S’assurer que les données critiques sont stockées à l’extérieur du disque local d’un nœud rendra également la récupération plus fiable.

4. Quels sont les principaux outils de sauvegarde Kubernetes?

La plupart des grands fournisseurs de stockage soutiennent maintenant la protection des conteneurs sous une forme ou une autre. La sauvegarde pour des environnements Kubernetes entiers repose davantage sur des outils spécialisés.

Commvault soutient Kubernetes à travers son logiciel en tant que service (SaaS) basé sur Metallic VM & Kubernetes Backup. Cela fonctionne avec Azure AKS et Amazon EKS, ainsi que Red Hat OpenShift et VMWare Tanzu.

Kasten est un fournisseur de gestion de données Kubernetes, aujourd’hui propriété de Veeam. Son application K10 fonctionne dans le cloud et sur place.

Portworx PX-Backup peut sauvegarder des conteneurs, des clusters ou des espaces nominatifs Kubernetes entiers. Le fournisseur appartient maintenant à Pure Storage.

TrilioVault de Trilio est une application de protection des données native du cloud qui fonctionne avec OpenShift et Kubernetes, et est agnostique de plate-forme cloud.

L’outil OS Velero (précédemment Heptio ARK) peut récupérer les clusters Kubernetes ainsi que le stockage persistant, sur place et dans le cloud.

5. Comment intégrer la sauvegarde Kubernetes dans les processus existants de récupération et de sauvegarde en cas de catastrophe ?

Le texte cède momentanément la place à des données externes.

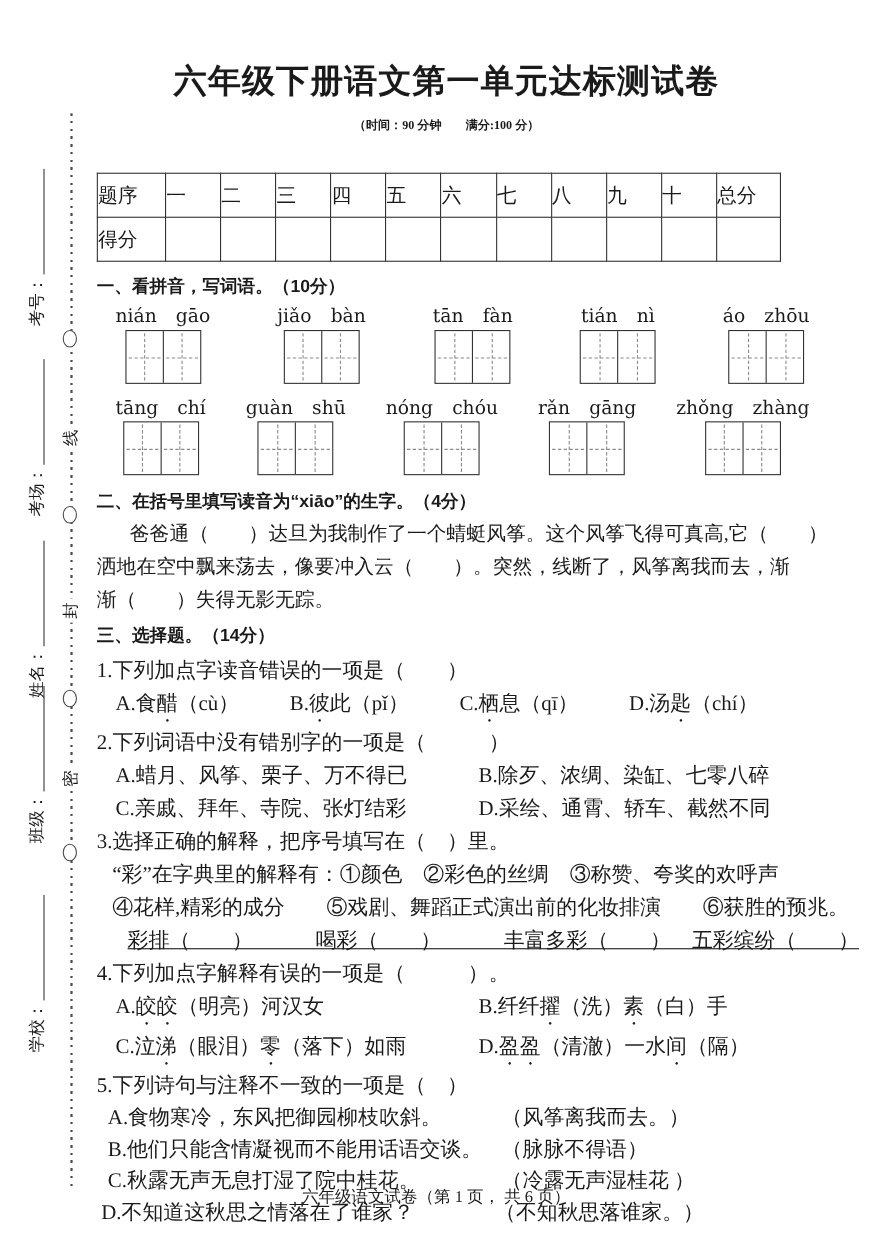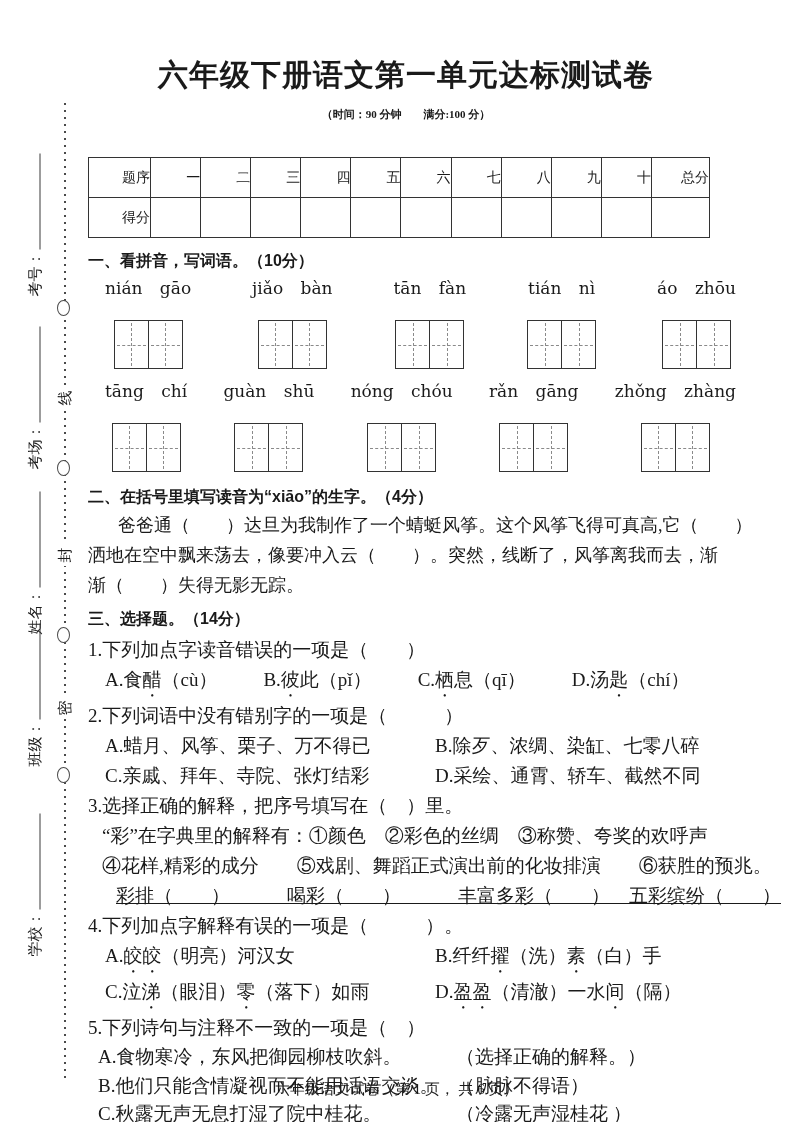"题序" table.score td { font-size: 14px -> 18px; text-align: right -> left }
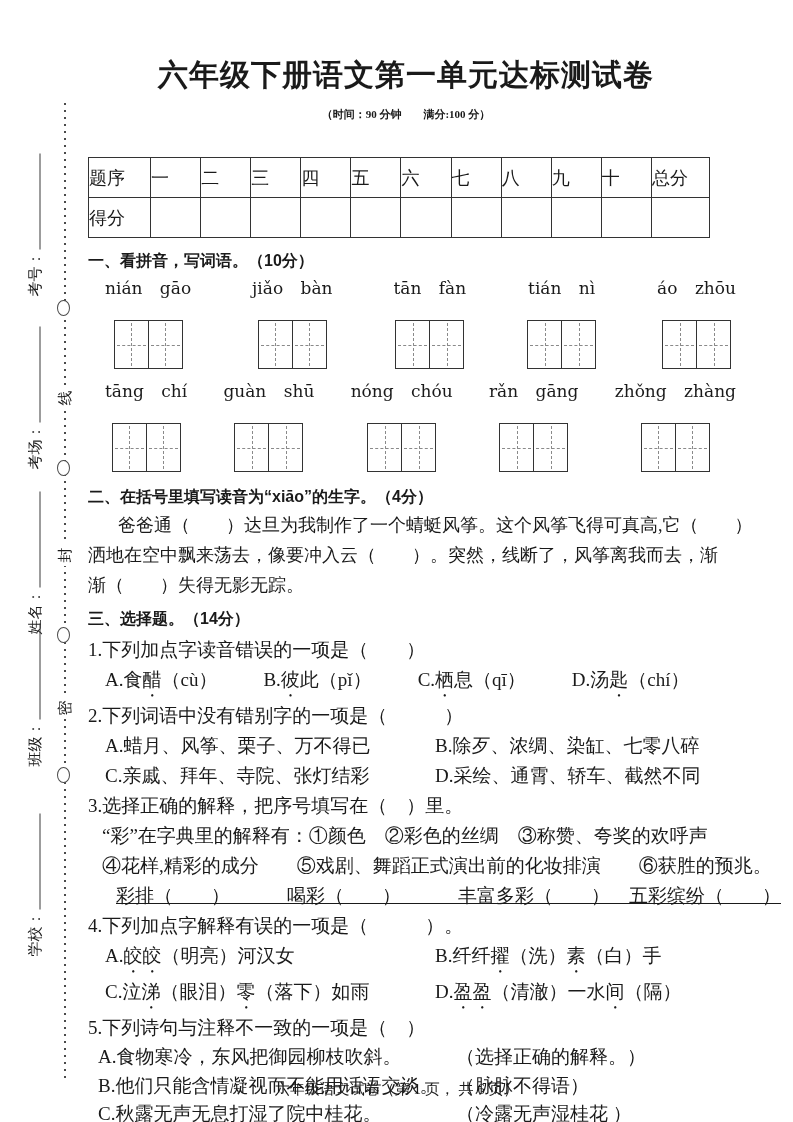"nián gāo" .pgroup { gap: 20px -> none }
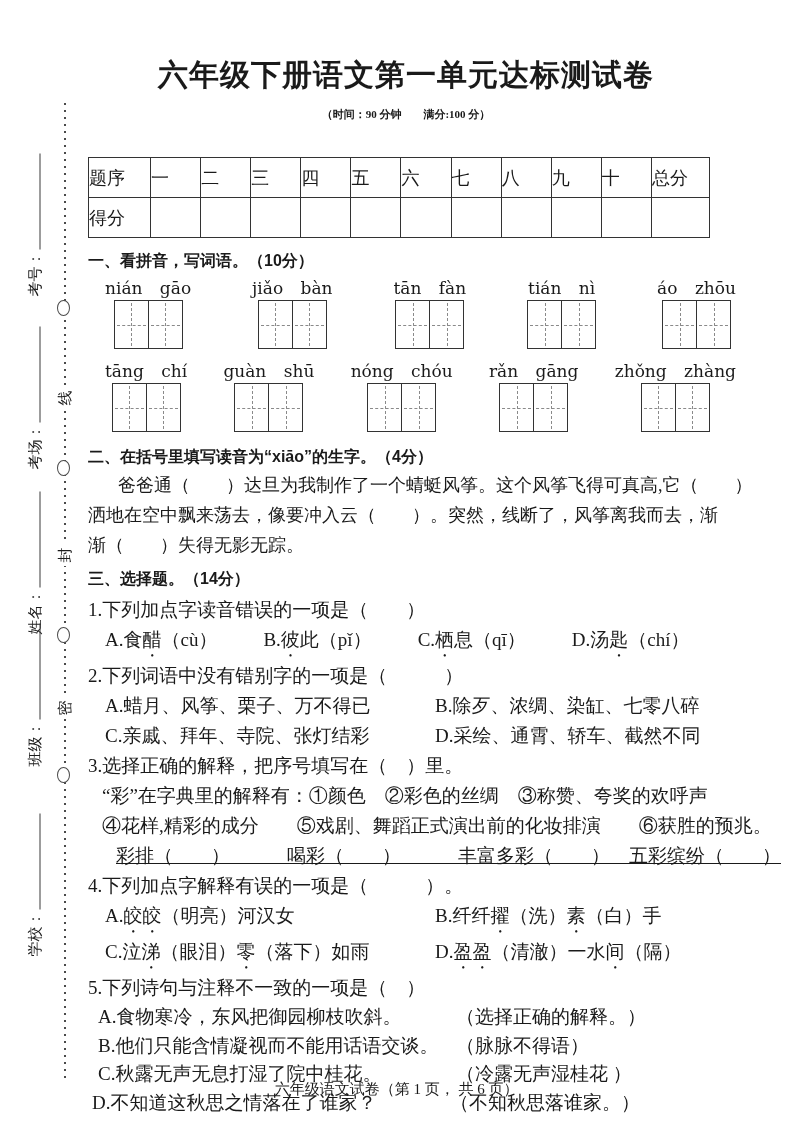"（选择正确的解释。）" span { text: 选择正确的解释 -> 风筝离我而去 }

La construction d’une toute nouvelle infrastructure de sauvegarde et de récupération pour Kubernetes peut être gourmande en ressources et risque de laisser des lacunes dans la protection.

« Si votre fournisseur de sauvegarde titulaire a une solution, alors il vaut la peine de le vérifier car il simplifie le processus, mais en s’assurant qu’il fonctionne à l’échelle », conseille Bertrand ESG. « Cela aidera à [disaster recovery] si la sauvegarde de conteneurs natifs peut être intégrée à la RD existante.

Si ce n’est pas le cas, les DSI devraient examiner la protection des Kubernetes indigènes comme la plus robuste. Mais le marché évolue rapidement, note M. Bertrand, avec un plus grand nombre de fournisseurs qui construisent plus de capacités. Comme Kubernetes devient plus grand public, la protéger dans la production devrait devenir plus facile.